XLS and XLSX look almost identical when you open them in Excel. Same grid, same formulas, same charts. Under the hood, they're fundamentally different file formats with different architectures, different limits, and different security models. XLS is a binary blob that only Excel can fully interpret. XLSX is a ZIP of human-readable XML files that any tool can parse.
The format war ended years ago — XLSX won decisively. But XLS refuses to die. Financial institutions, government agencies, and manufacturing companies still generate millions of XLS files yearly, locked in by legacy macros, regulatory compliance, and sheer inertia.

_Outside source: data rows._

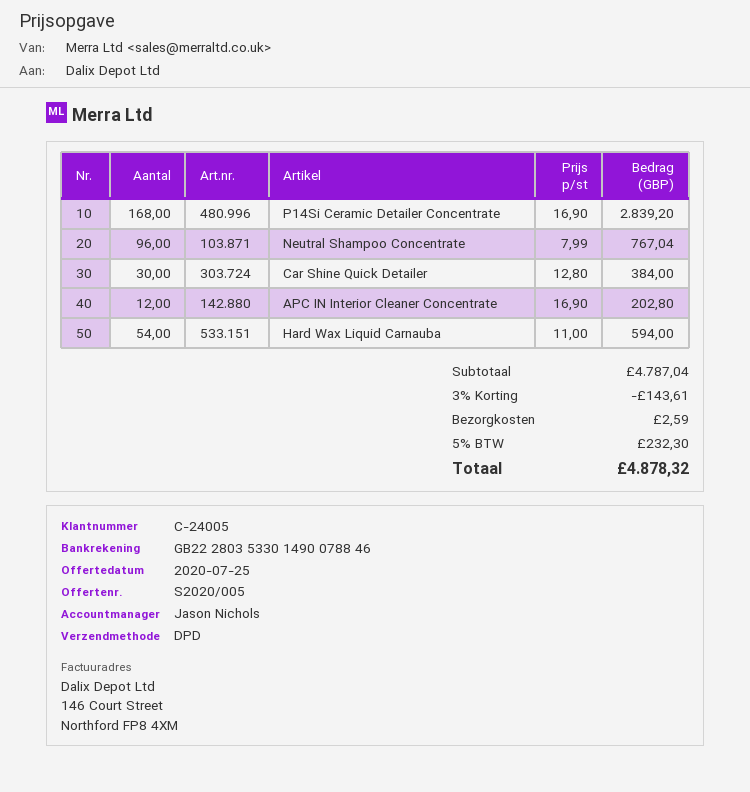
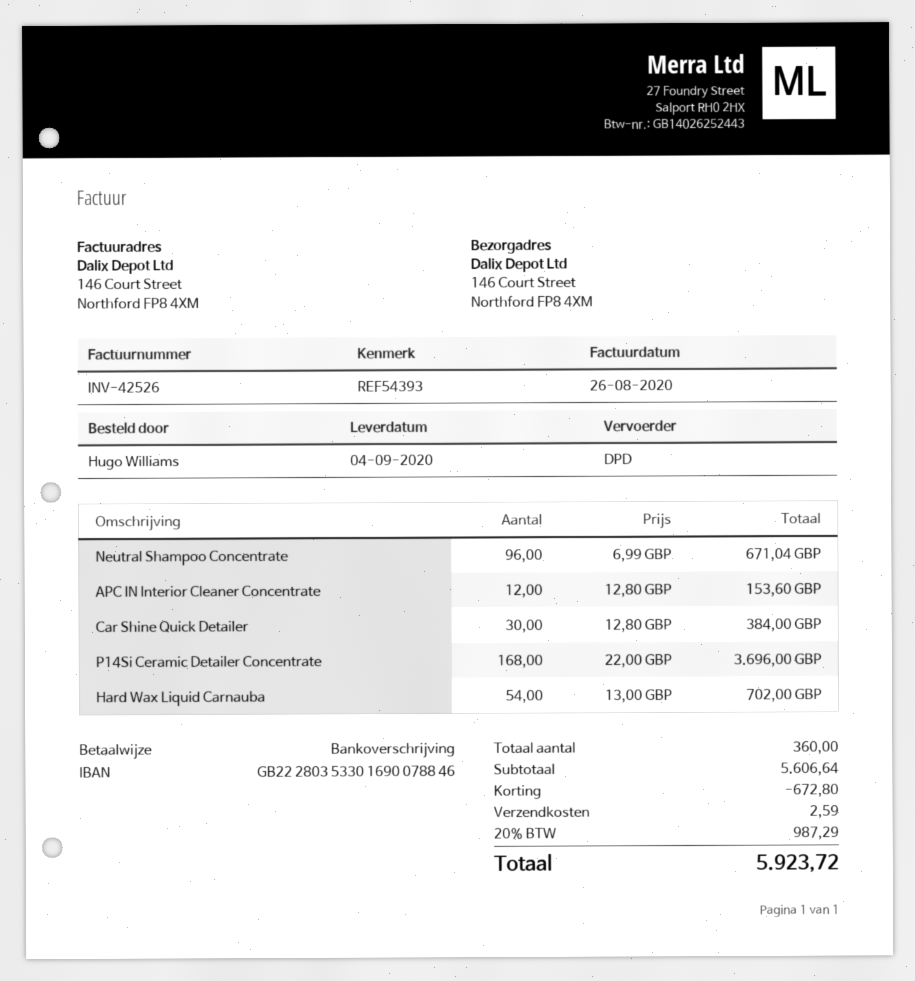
bank account: GB22280353301490078846 -> GB22280353301690078846
P14Si Ceramic Detailer Concentrate: 168 x 16.90 = 2839.20 -> 168 x 22.00 = 3696.00
Neutral Shampoo Concentrate: 96 x 7.99 = 767.04 -> 96 x 6.99 = 671.04
APC IN Interior Cleaner Concentrate: 12 x 16.90 = 202.80 -> 12 x 12.80 = 153.60
Hard Wax Liquid Carnauba: 54 x 11.00 = 594.00 -> 54 x 13.00 = 702.00
subtotal: 4787.04 -> 5606.64
discount: 143.61 -> 672.80
tax: 5% = 232.30 -> 20% = 987.29
total: 4878.32 -> 5923.72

If you work with spreadsheets from multiple sources, you'll encounter both formats regularly.
Binary Format vs Open XML: The Architecture Gap
XLS uses the Binary Interchange File Format (BIFF), specifically BIFF8 for Excel 97-2003. It stores data as a stream of binary records inside a Compound File Binary Format (CFBF) container — the same OLE2 container used by old .doc and .ppt files. Each record has a type identifier and payload. Reading a BIFF8 file means parsing a sequence of binary records: BOF (beginning of file), DIMENSION (used range), ROW, LABELSST (string cell), NUMBER (numeric cell), FORMULA, EOF.
XLSX uses Office Open XML (OOXML), which is a ZIP archive containing XML files. You can rename .xlsx to .zip, extract it, and read the XML with any text editor. Cell data is in xl/worksheets/sheet1.xml, styles in xl/styles.xml, shared strings in xl/sharedStrings.xml.

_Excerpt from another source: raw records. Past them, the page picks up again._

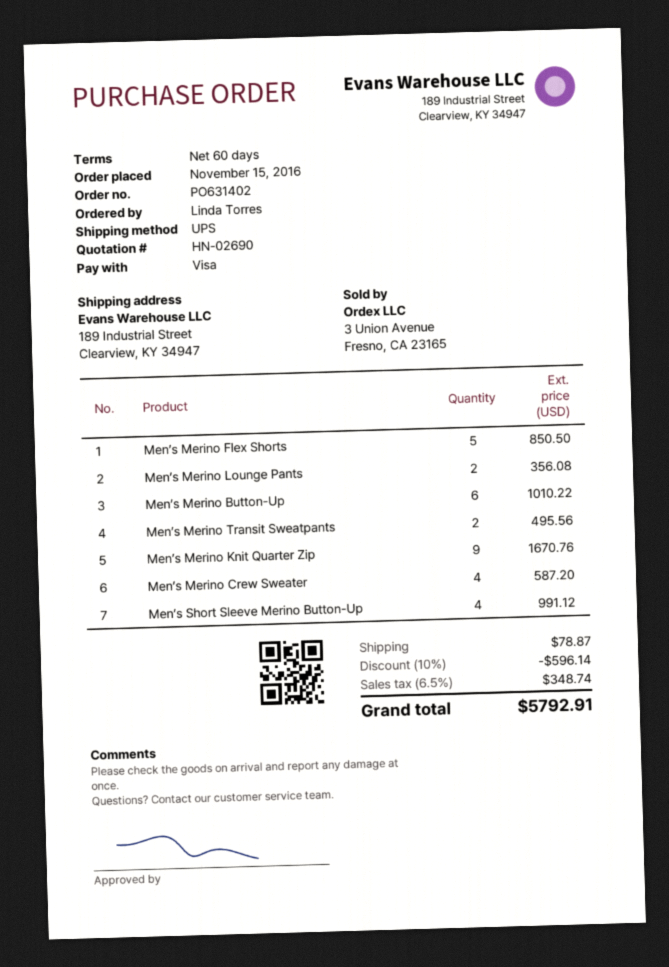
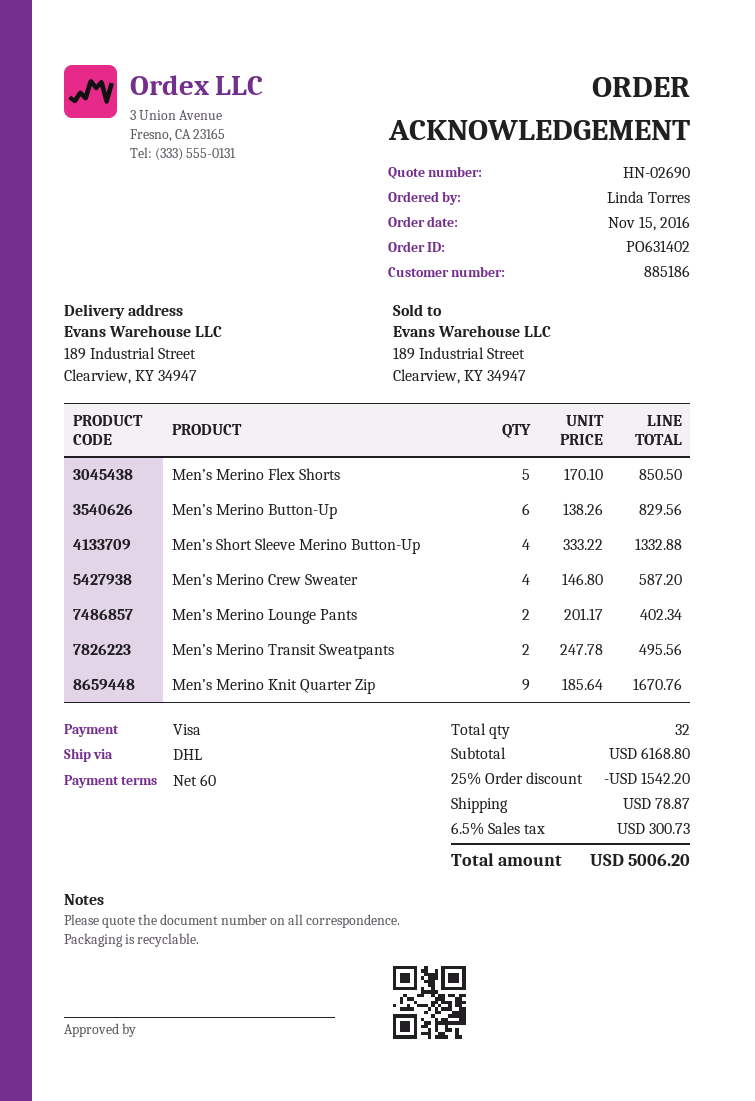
shipping method: UPS -> DHL
Men’s Merino Lounge Pants: 2 for 356.08 -> 2 for 402.34
Men’s Merino Button-Up: 6 for 1010.22 -> 6 for 829.56
Men’s Short Sleeve Merino Button-Up: 4 for 991.12 -> 4 for 1332.88
discount: 10% = 596.14 -> 25% = 1542.20
tax: 6.5% = 348.74 -> 6.5% = 300.73
total: 5792.91 -> 5006.20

This difference has real consequences. Binary XLS files are opaque — you need a BIFF parser to read them, and bugs in those parsers have been a source of security vulnerabilities for decades. XML-based XLSX files are transparent — you can grep for a cell value, validate the XML against a schema, and write custom tools with basic XML parsing.

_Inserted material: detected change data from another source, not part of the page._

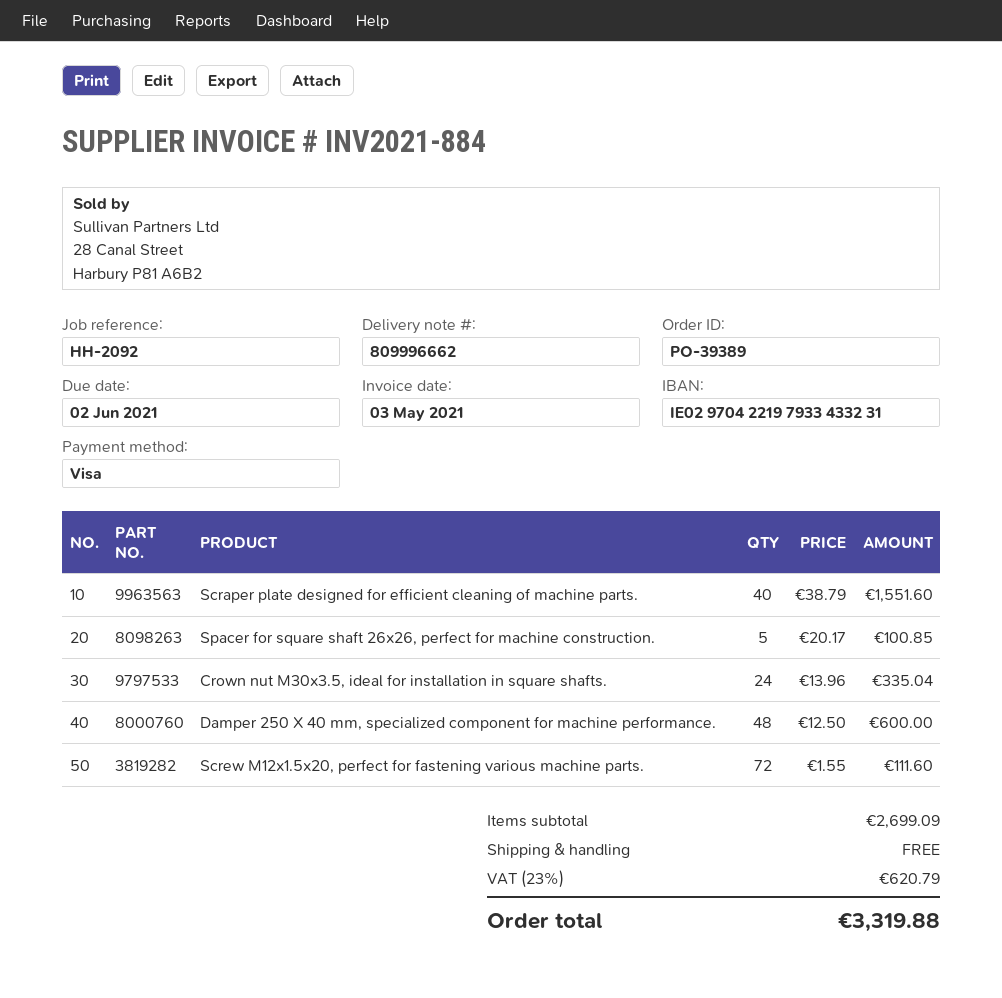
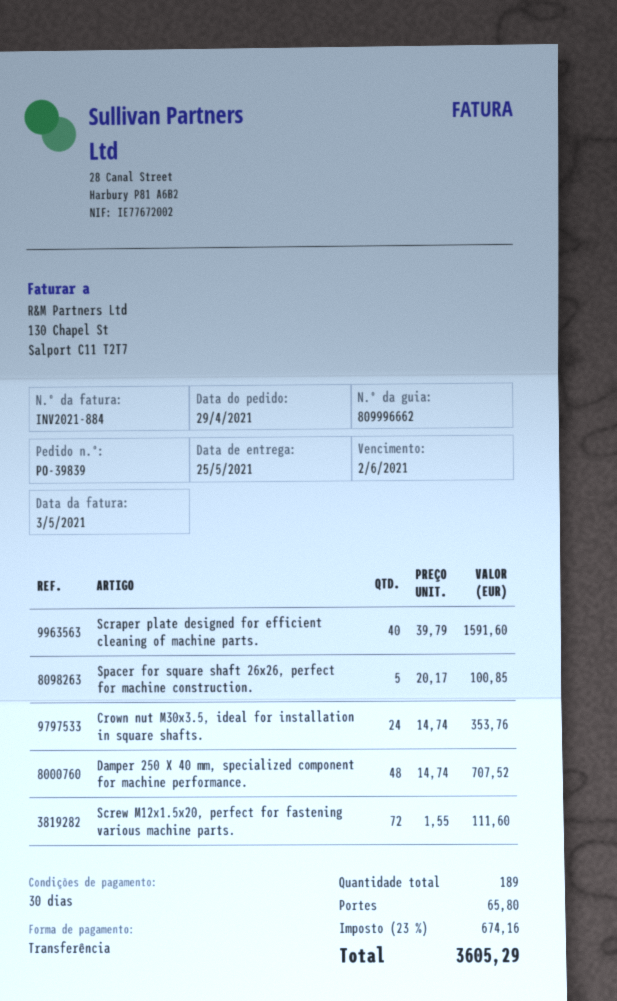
order number: PO-39389 -> PO-39839
payment method: Visa -> bank transfer
Scraper plate designed for efficient cleaning of machine parts.: 40 x 38.79 = 1551.60 -> 40 x 39.79 = 1591.60
Crown nut M30x3.5, ideal for installation in square shafts.: 24 x 13.96 = 335.04 -> 24 x 14.74 = 353.76
Damper 250 X 40 mm, specialized component for machine performance.: 48 x 12.50 = 600.00 -> 48 x 14.74 = 707.52
shipping: 0.00 -> 65.80
tax: 23% = 620.79 -> 23% = 674.16
total: 3319.88 -> 3605.29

Row Limits, Column Limits, and Other Boundaries
The limits are the most commonly cited difference, and they're dramatic:
| Limit | XLS (BIFF8) | XLSX (Open XML) |
|---|---|---|
| Rows per sheet | 65,536 | 1,048,576 |
| Columns per sheet | 256 (A-IV) | 16,384 (A-XFD) |
| Characters per cell | 32,767 | 32,767 |
| Unique colors | 56 (color palette) | 16 million (full RGB) |
| Conditional formats per cell | 3 | Unlimited |
| Sort levels | 3 | 64 |
| Undo levels | 16 | 100 |
| Unique cell formats | 4,000 | 64,000 |
| Hyperlinks per sheet | 65,530 | Unlimited |
The 65,536 row limit is the one that actually hurts. Any dataset over 65K rows simply cannot be stored in XLS. This is why data teams that still receive XLS files often convert XLS to XLSX as a first step — not for cosmetic reasons, but because the row limit prevents working with modern datasets.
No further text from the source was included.